Whit Robbins' career is back on track after a three-year battle with a stress fracture in his back.
The Twins drafted for the long-term in the 2006 draft, taking high school prospects Chris Parmelee, Joe Benson and Tyler Robertson with the first three picks. With their first pick of the fourth round, they chose their first college player at a position of organizational need: third base. It was Garett Olson, who was widely considered a reach, from a Div. III school. The Twins' explanation was that Olson came from a wood-bat league, which somehow was a better league than the Div. I schools that use metal bats. There were several Div. I third basemen still on the board, whom many of us had watched play in the CWS, including Whit Robbins and Danny Valencia.
Those of us watching the draft groaned when they took Olson instead of Robbins, who had put up a monster year at Georgia Tech his junior year, hitting .352/.468/.595/1063 and playing a decent third base. Groans turned to cheers when the Twins appeared to correct the mistake, using the compensation pick they received for losing Jacque Jones to take Robbins. The more die-hard fans among us who watched the whole day 2 festivities got to see the Twins also select Valencia in the 19th round. How he slipped to that late round is a mystery to many of us. But the story that is most often told is that he didn't get along with his college coach at Miami, who told scouts some negative stories about him. So character issues scared other teams away.

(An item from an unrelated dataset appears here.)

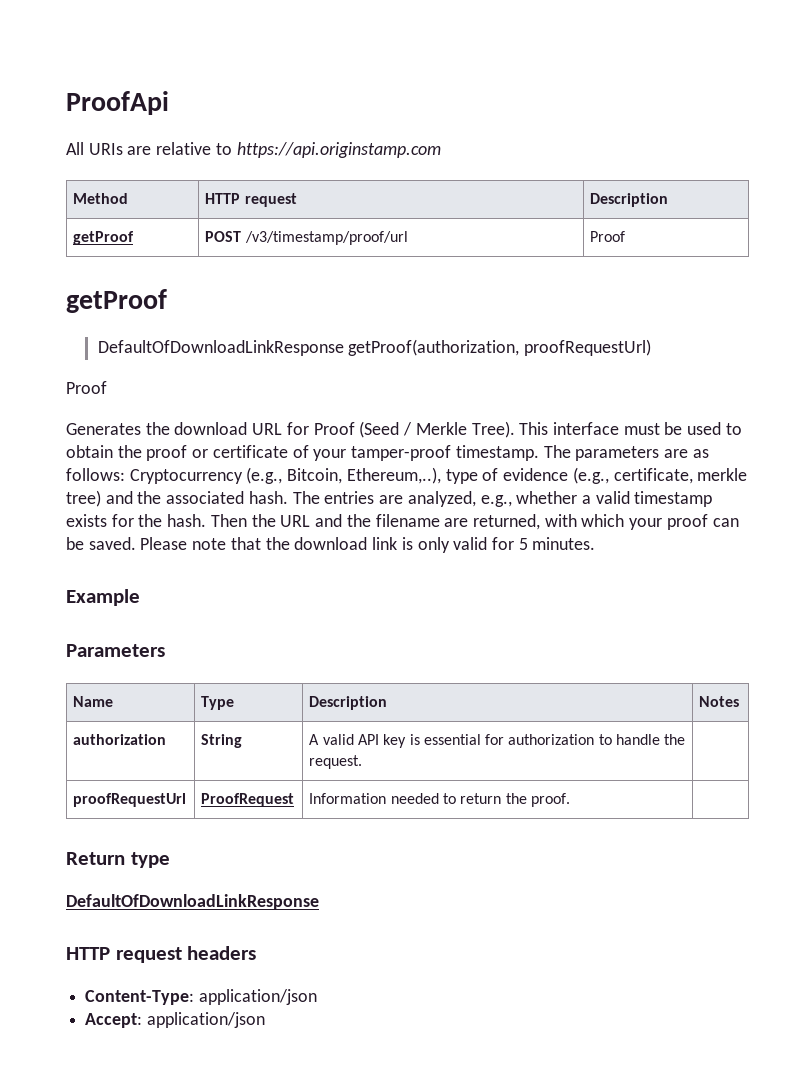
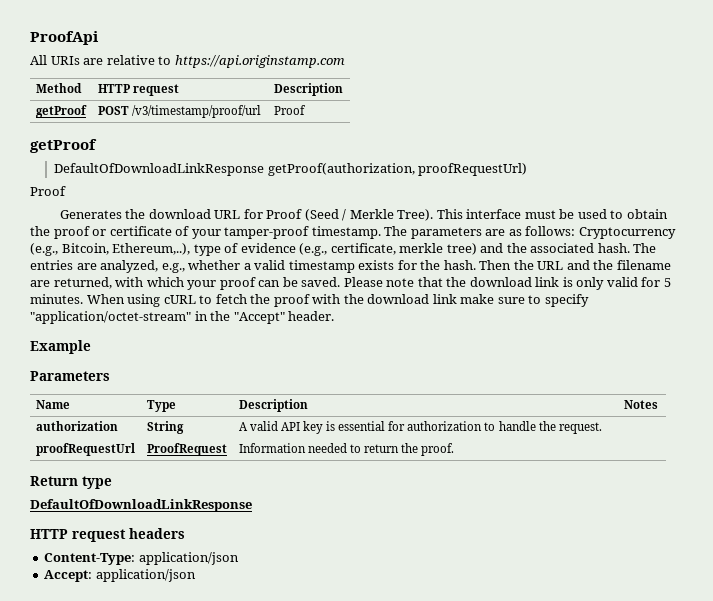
+ When using cURL to fetch the proof with the download link make sure to specify "application/octet-stream" in the "Accept" header.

Those of us following the draft that day can smile at the following facts: Olson never made it out of Beloit and was released at the end of last year; Robbins is now the organization's top hitting prospect (by the numbers) hitting .326/.402/.505/907 with 27 walks, 37 Ks 16 doubles and 7 homers in 245 plate appearances while playing every day at first base for New Britain. Also, Danny Valencia is now the organization's top third base prospect after Robbins was moved to first base. Those two corner infielders have driven the Rock Cats to within a game and a half of first place in the Northern Division of the Eastern League.
Everybody knows about Valencia (this board rated him the top overall prospect last winter). But Robbins' prospect stock fell off a cliff and never recovered after he suffered the stress fracture in his first year with the organization. Finally healthy, it's time to give him his stock back and look ahead to when he might be able to help the Twins (after the break).
First of all, it was a testament to what the organization thought about Robbins' bat that they sent him to Beloit after signing, while they sent Olson and Valencia to Elizabethton. Robbins quickly proved that he not only belonged at Beloit, he could probably have held his own at a higher level, hitting .304/.421/.482/903 in an extreme pitcher's league. But towards the end of that year, he suffered the stress fracture in one of the lower vertebrae in his back. He hardly did anything that off season and wasn't able to do many organized activities until extended spring training.
When he did get into the swing of things, he was not close to 100 percent. But he tried to play through it. Eventually, the Twins activated him in Fort Myers, but his numbers suffered as he suffered through the pain. He only hit .210/.233/.249/.582 in just 64 games, mostly at first base. By then his stock had plummeted as speculation swirled that he would never fully recover from the injury. Optimists among us looked for any signs of hope: Some of that poor line was bad luck, as his BABIP dipped to .267 from a career average of about .320.
But he worked on strengthening his back all that off season and reported to Fort Myers somewhat healthier in 2008. He responded with a .268/.383/.405/.788 in an even more extreme pitcher's league. He also played roughly a third of his games at third base, indicating that his back was feeling better. The most encouraging sign was that his walks (52) and strike outs (55) continued to indicate good plate discipline. Some thought if he could ever get on top of this injury, he would return to the production he showed prior to it.
His second season at Fort Myers earned him a promotion to New Britain, where he has been the every-day first baseman. Apparently his back is finally 100 percent and his hitting has rebounded against tougher competition. With the rebound comes higher expectations. He should stay in New Britain all year. But if he continues to hit like this through this year and into his next season at AAA Rochester, he could help this team in mid-2010 as a bench bat, DH and back-up first baseman. It's not out of the question for him to receive a promotion to Rochester this year, in which case he could be in the running for that role as early as spring training.
That role is currently occupied by Brian Buscher. To give you an idea of what Buscher was doing at Robbins' age (24), he split the year between the High A California League (.789 OPS in a hitter's league) and the Eastern League (.592 OPS). As a 25 year old, Buscher hit .687 in the EL and was left off the 40-man roster by the Giants. The Twins drafted him in the AAA phase of the Rule 5 draft and he eventually made it up to the big club as a 26 year old. He played well at New Britain (.869 OPS) and Rochester (.897 OPS), before getting a late-season call-up to the Twins. But Buscher has never had the kind of success Robbins has. So it would appear Robbins will be an upgrade over Buscher when he's ready. It would be helpful, as Buscher has started the regression to his mean that journeymen (.654 OPS) often manifest as they age past 28 years old.